In Russian slang, protection is called krysha (literally roof). Typically the switch to a new krysha proceeds as follows: two presentable young men appear in the company offices. They ask to see the owner or manager and sit down with him in private. The “guests” question the manager in detail about the business. Then they offer their own protection services. The manager typically responds that he does not need their services because he already has protection (in which case he offers the visitors the phone number of the krysha), or because the company pays its taxes and otherwise obeys the law.

The racketeers leave the office calmly, but check into the information. Depending on what they find they will proceed as follows: 1) If the company has no krysha, they will force the owner to pay tribute. 2) If the company has a weak krysha, the racketeers will take over as a new krysha. 3) The racketeers will leave the company alone only if the existing krysha is connected to the security services or to the Chechens. These last two arguments have almost magical powers to rid the businessman of the racketeers. If it’s fairly obvious why connections to the security services would have this effect, the assertion concerning Chechens requires some elaboration.

Chechen business in Russia is fairly substantial in finance, banking, oil, metallurgy and bulk sale, and operates on a refusal to pay tribute. Chechens were determined to remain independent for the sake of honor, even when this meant open confrontation with the racketeers. Chechens used every resource available to them: family connections, the police and the courts, and if that failed they used force. This posture owed a great deal to the fact that, unlike Western or other newcomers, Chechens had strong networks to protect themselves. When thugs pressured Chechen businesses, other Chechens would do the maximum in their power to limit the activities of the racketeers.

In short time, Chechens became virtually the only category of business that could resist krysha (though some Chechens did affiliate themselves with governmental syndicates). Word about the Chechens spread among foreign executives, who began to include Chechens in investment projects – Chechens with experience in protection became the preferred source of it over time, and Chechen groups formed initially to protect Chechen business became Mafia groupings.

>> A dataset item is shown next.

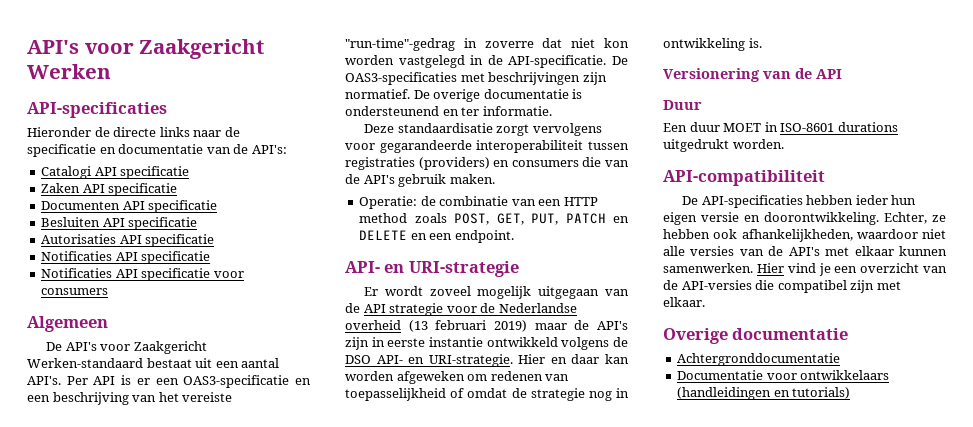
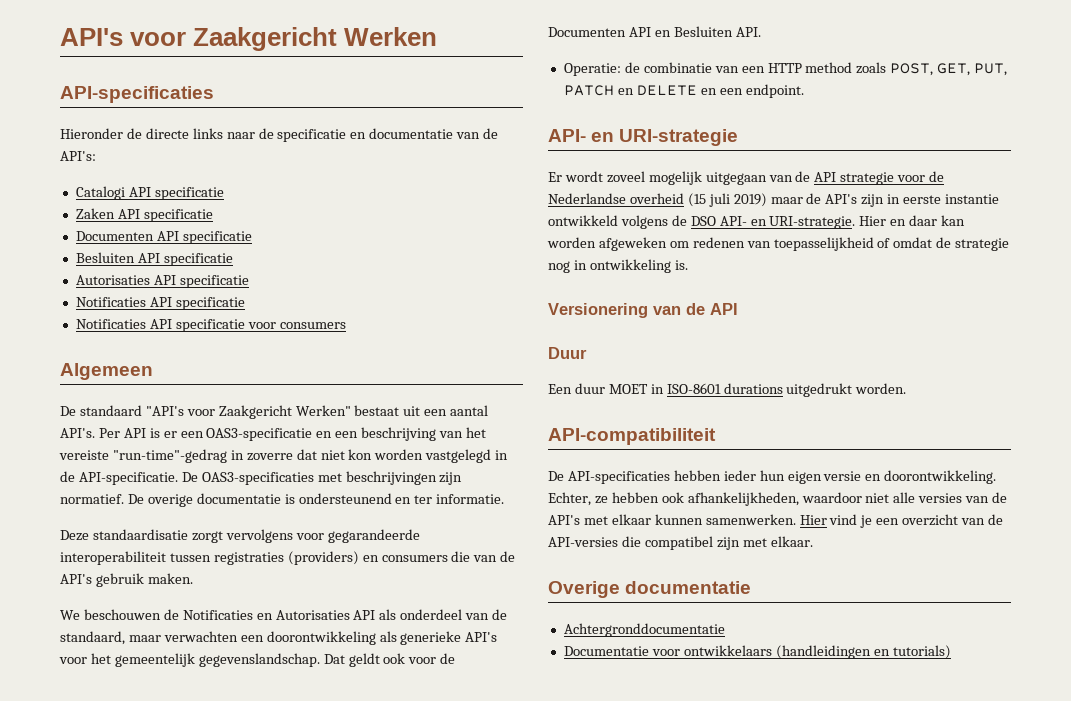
- De API's voor Zaakgericht Werken-standaard bestaat uit een aantal API's.
+ De standaard "API's voor Zaakgericht Werken" bestaat uit een aantal API's.
+ We beschouwen de Notificaties en Autorisaties API als onderdeel van de standaard, maar verwachten een doorontwikkeling als generieke API's voor het gemeentelijk gegevenslandschap. Dat geldt ook voor de Documenten API en Besluiten API.
- Er wordt zoveel mogelijk uitgegaan van de API strategie voor de Nederlandse overheid (13 februari 2019) maar de API's zijn in eerste instantie ontwikkeld volgens de DSO API- en URI-strategie.
+ Er wordt zoveel mogelijk uitgegaan van de API strategie voor de Nederlandse overheid (15 juli 2019) maar de API's zijn in eerste instantie ontwikkeld volgens de DSO API- en URI-strategie.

The now notorious Chechen Mafioso Khozh A. Noukhaev got his start this way. Syndicates in this category are called “national” because they formed initially on the basis of nationality and due to particular cultural traits. However after the formative stage the groups developed a multinational character employing Russians, Armenians, Georgians, Ukrainians and others.

Analysts in Russia and in the West had interpreted the Putin presidency as the start of a vigorous campaign against the criminalization and corruption of the Yeltsin period. The last two years have seen a substantial increase in the growth and power of the security services, which is connected to their role in the war in Chechnya. These changes have altered the balance of power among the Mafia types but has not altered the overall system or brought about a greater attention to the rule of law.

Roustam Kaliyev has traveled repeatedly in Chechnya during the present war, and has contributed articles to Moskovskiye Novosti and Obschaya Gazeta. Miriam Lanskoy translated this article from Russian into English.